_What you need to do:_
Pictures stay out of the copy. Repeat exactly the lines from the first entry below through the line that contains "position:absolute; top:-6px; bottom:-6px;", and nothing beyond.

_The input:_
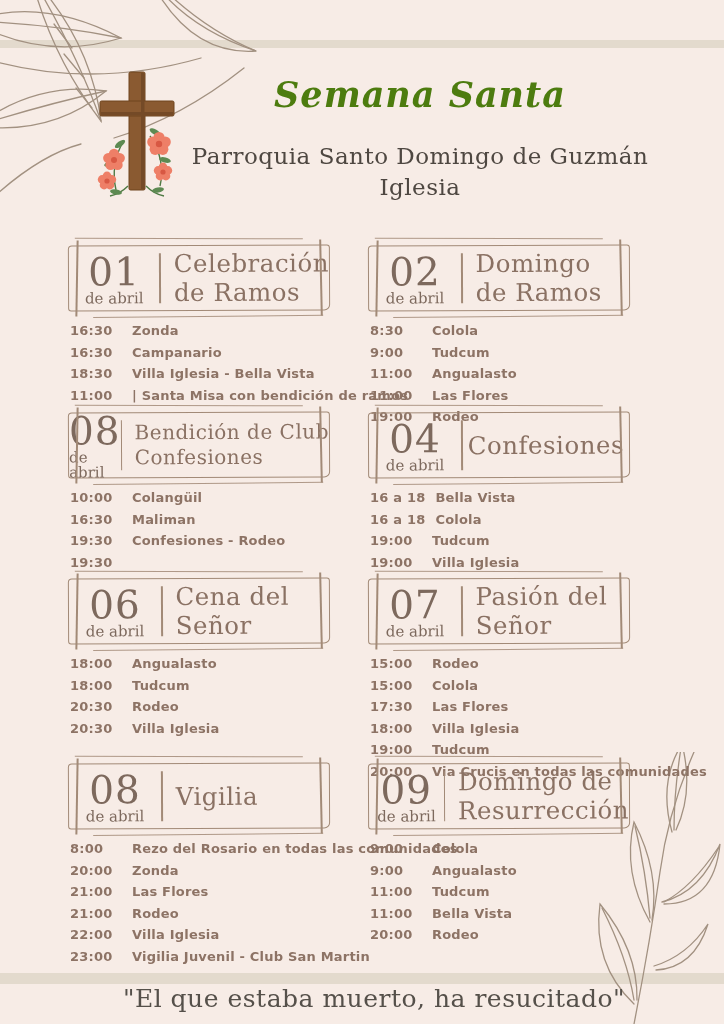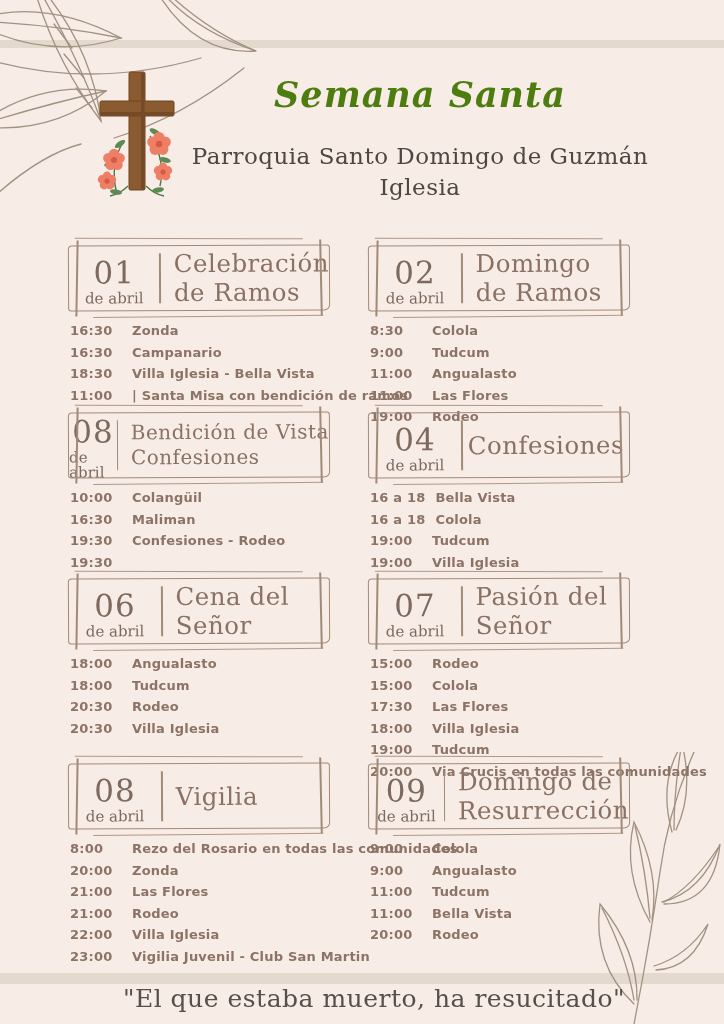--- a/index.html
+++ b/index.html
@@ -46,21 +46,21 @@
     display:flex; align-items:stretch; transform:rotate(-0.25deg);
     background:transparent;
   }
   .sketch-box .edge { position:absolute; top:-6px; bottom:-6px; width:1.6px; background:#a28a77; }
   .sketch-box .edge.l { left:7px; transform:rotate(1.2deg); }
   .sketch-box .edge.r { right:7px; transform:rotate(-1deg); }
   .sketch-box .overline { position:absolute; left:6px; right:26px; top:-8px; height:1.4px; background:#a28a77; transform:rotate(0.35deg); opacity:.85; }
   .sketch-box .underline { position:absolute; left:24px; right:6px; bottom:-7px; height:1.4px; background:#a28a77; transform:rotate(-0.3deg); opacity:.85; }
 
   .date-col { width:92px; display:flex; flex-direction:column; align-items:center; justify-content:center; padding-top:3px; color:#7d695d; }
-  .day { font-size:31px; line-height:36px; letter-spacing:1px; }
+  .day { font-size:39px; line-height:36px; letter-spacing:1px; }
   .month { font-size:15px; line-height:15px; margin-top:1px; }
   .v-divider { width:1.6px; background:#a28a77; margin:7px 0; }
   .title-col { flex:1; display:flex; flex-direction:column; justify-content:center; padding-left:13px; color:#8a7163; }
   .title-line { font-size:24.5px; line-height:29px; letter-spacing:0.5px; white-space:nowrap; }
   .small-title .title-line { font-size:20px; line-height:25px; }
   .one-line .title-col { padding-left:0; align-items:center; }
 
   .events { margin:9px 0 0 2px; padding:0; list-style:none; }
   .events li {
     display:flex; white-space:nowrap;
@@ -252,21 +252,21 @@
           <span class="overline"></span>
           <span class="underline"></span>
           <span class="edge l"></span>
           <span class="edge r"></span>
           <div class="date-col">
             <span class="day">08</span>
             <span class="month">de abril</span>
           </div>
           <div class="v-divider"></div>
           <div class="title-col">
-            <span class="title-line">Bendición de Vista</span>
+            <span class="title-line">Bendición de Club</span>
             <span class="title-line">Confesiones</span>
           </div>
         </div>
         <ul class="events">
           <li>
             <span class="time">10:00</span>
             <span class="place">Colangüil</span>
           </li>
           <li>
             <span class="time">16:30</span>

_Written answer:_
--- a/index.html
+++ b/index.html
@@ -46,21 +46,21 @@
     display:flex; align-items:stretch; transform:rotate(-0.25deg);
     background:transparent;
   }
   .sketch-box .edge { position:absolute; top:-6px; bottom:-6px; width:1.6px; background:#a28a77; }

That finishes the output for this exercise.